Реакция Анны, когда Филип объявил жене о своем желании войти в лоно католической церкви, удивила его. Клео наверняка рассмеялась бы, да и весь Беркли вместе с нею; несколько месяцев назад он и сам бы рассмеялся. Но Анна была взволнована. Она крепко обняла супруга. И прошептала, что окрестится вместе с ним, и девочки тоже. Несчастье ослабило чувство нелепого, оно обратило Филипа к Богу, для этого, согласно христианам, оно и существует. Дик понял, что в глазах Анны это обращение было последней попыткой спасти их брак или перенести их разрыв. Он пообещал себе не разочаровывать ее.
Чтобы подготовиться к крещению, супруги посетили несколько занятий по катехизису. Оба они не получили религиозного воспитания, но незнание Анны нравилось священнику больше, чем расплывчатые и многочисленные теологические представления Фила, постоянно склонявшегося к воскрешению ересиархов и к предпочтению апокрифов Евангелиям, еще до того, как он их прочел.
Девочки не очень хорошо понимали принцип причастия. Он повергал их в шок. То, что Иисус увещевал есть его тело и пить его кровь, казалось им отвратительным, чем-то вроде каннибализма. Анна, чтобы успокоить дочерей, сказала, что речь идет об образном выражении, ну все равно как «глотать слова», но Фил запротестовал: не стоило труда становиться католиками, чтобы пошло рационализировать все таинства.

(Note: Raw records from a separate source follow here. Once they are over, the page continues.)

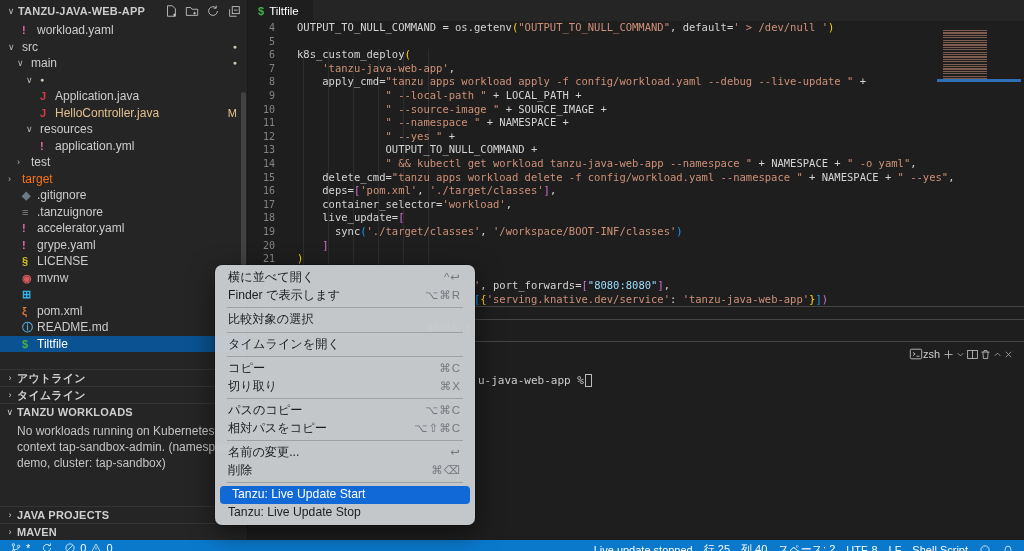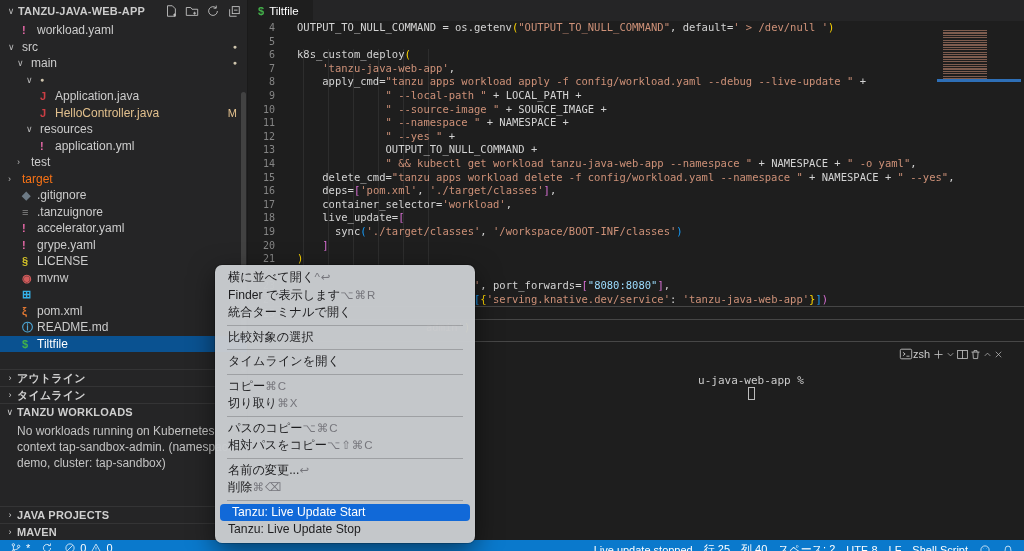--- a/index.html
+++ b/index.html
@@ -63,43 +63,43 @@
       background:
         repeating-linear-gradient(180deg, rgba(206,145,120,.55) 0 1.1px, transparent 1.1px 2.4px);
       -webkit-mask-image:linear-gradient(90deg,#000 0 65%, transparent 65%);
               mask-image:linear-gradient(90deg,#000 0 65%, transparent 65%); }
   .minimap .mm-current { position:absolute; left:0; right:0; top:57px; height:3px; background:#2e6fb7; }
 
   
   .panel { position:absolute; left:0; top:341px; right:0; height:199px; background:#1e1e1e;
            border-top:1px solid #474747; }
   .panel-head { height:24px; display:flex; align-items:center; justify-content:flex-end;
-                padding-right:20px; color:#c5c5c5; }
+                padding-right:10px; color:#c5c5c5; }
   .panel-head .zsh { font-size:11px; color:#cccccc; margin-right:2px; }
   .panel-head svg { display:block; }
   .term-line { margin-top:8px; padding-left:229px; font-family:"DejaVu Sans Mono", monospace;
-               font-size:11px; color:#cccccc; display:flex; align-items:center;flex-direction:column; }
+               font-size:11px; color:#cccccc; display:flex; align-items:center; }
   .term-cursor { display:inline-block; width:7px; height:13px; border:1px solid #bbbbbb;
                  margin-left:1px; }
 
   
   .statusbar { position:absolute; left:0; top:540px; width:1024px; height:22px; background:#0a79cc;
                color:#ffffff; display:flex; justify-content:space-between; align-items:flex-start;
                padding:2px 10px 0 10px; font-size:11px; z-index:5; }
   .sb-left, .sb-right { display:flex; gap:11px; align-items:center; white-space:nowrap; }
   .sb-item { display:flex; gap:4px; align-items:center; }
   .sb-left svg, .sb-right svg { display:block; }
 
   
   .ctx { position:absolute; left:215px; top:265px; width:260px; z-index:50;
          background:rgba(201,204,208,.97); border-radius:7px; padding:4px 0;
          box-shadow:0 8px 26px rgba(0,0,0,.5), 0 0 0 1px rgba(0,0,0,.18);
          font-size:12.2px; color:#1d1d1f; }
   .ctx-item { height:17.5px; line-height:17.5px; margin:0 5px; padding:0 9px 0 8px;
-              display:flex; align-items:center; border-radius:4px;
+              display:flex; justify-content:space-between; align-items:center; border-radius:4px;
               white-space:nowrap; }
   .ctx-item .sc { color:#76767c; font-size:11.5px; letter-spacing:1px; }
   .ctx-item.hl { background:#1169d8; color:#ffffff;padding-left:12px; }
   .ctx-sep { height:1px; background:rgba(60,60,64,.28); margin:3px 12px; }
 </style>
 </head>
 <body>
 
 <div class="app">
 
@@ -399,23 +399,20 @@
 
   <div class="ctx" id="ctx-menu">
       <div class="ctx-item">
         <span class="mi-label">横に並べて開く</span>
         <span class="sc">^↩</span>
       </div>
       <div class="ctx-item">
         <span class="mi-label">Finder で表示します</span>
         <span class="sc">⌥⌘R</span>
       </div>
-      <div class="ctx-item">
-        <span class="mi-label">統合ターミナルで開く</span>
-      </div>
       <div class="ctx-sep"></div>
       <div class="ctx-item">
         <span class="mi-label">比較対象の選択</span>
       </div>
       <div class="ctx-sep"></div>
       <div class="ctx-item">
         <span class="mi-label">タイムラインを開く</span>
       </div>
       <div class="ctx-sep"></div>
       <div class="ctx-item">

— Но также, — возразила Анна, — не стоит труда становиться католиком лишь для того, чтобы превращать религию в одну из твоих научно-фантастических историй.

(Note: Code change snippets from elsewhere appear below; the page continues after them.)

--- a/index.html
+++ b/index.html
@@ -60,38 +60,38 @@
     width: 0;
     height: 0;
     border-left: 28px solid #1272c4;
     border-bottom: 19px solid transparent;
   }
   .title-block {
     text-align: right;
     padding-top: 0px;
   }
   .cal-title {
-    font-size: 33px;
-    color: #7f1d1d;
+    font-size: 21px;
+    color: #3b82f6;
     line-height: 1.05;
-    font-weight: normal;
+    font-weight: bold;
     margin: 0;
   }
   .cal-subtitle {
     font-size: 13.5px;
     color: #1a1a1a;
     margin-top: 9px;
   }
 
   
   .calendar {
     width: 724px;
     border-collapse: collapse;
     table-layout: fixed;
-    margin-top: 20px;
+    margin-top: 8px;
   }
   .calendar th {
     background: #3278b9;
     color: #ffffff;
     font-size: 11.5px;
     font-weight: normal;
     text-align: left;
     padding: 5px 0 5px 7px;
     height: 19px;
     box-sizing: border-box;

— Именно к этому, — сказал Фил, — я и веду. Если принимать всерьез все, о чем говорит Новый Завет, придется поверить, что, спустя без малого две тысячи лет с момента ухода Иисуса, который оставил нам Святой Дух, человечество подверглось некоей мутации. Может быть, так не бывает, но это так: если ты мне не веришь, стало быть ты не христианка, вот и все. И это не я сказал, а апостол Павел. Так что не моя вина, если христианство и в самом деле похоже на научную фантастику. Таинство евхаристии является действующей силой этой мутации, и не преподноси его бедным крошкам как своего рода глупое ознаменование. Послушайте меня, девочки. Я расскажу вам историю про кошку и антрекот. Как-то раз одна женщина ждала к ужину гостей. Она купила и поставила в кухне на буфет великолепный антрекот весом в пять фунтов. Когда пришли гости, хозяйка пригласила их в гостиную. Все выпили по бокалу или по два мартини, затем она извинилась и проскользнула на кухню, чтобы приготовить антрекот… И вдруг заметила, что он исчез. И что же она видит — ее кошка сидит в углу и спокойно облизывается?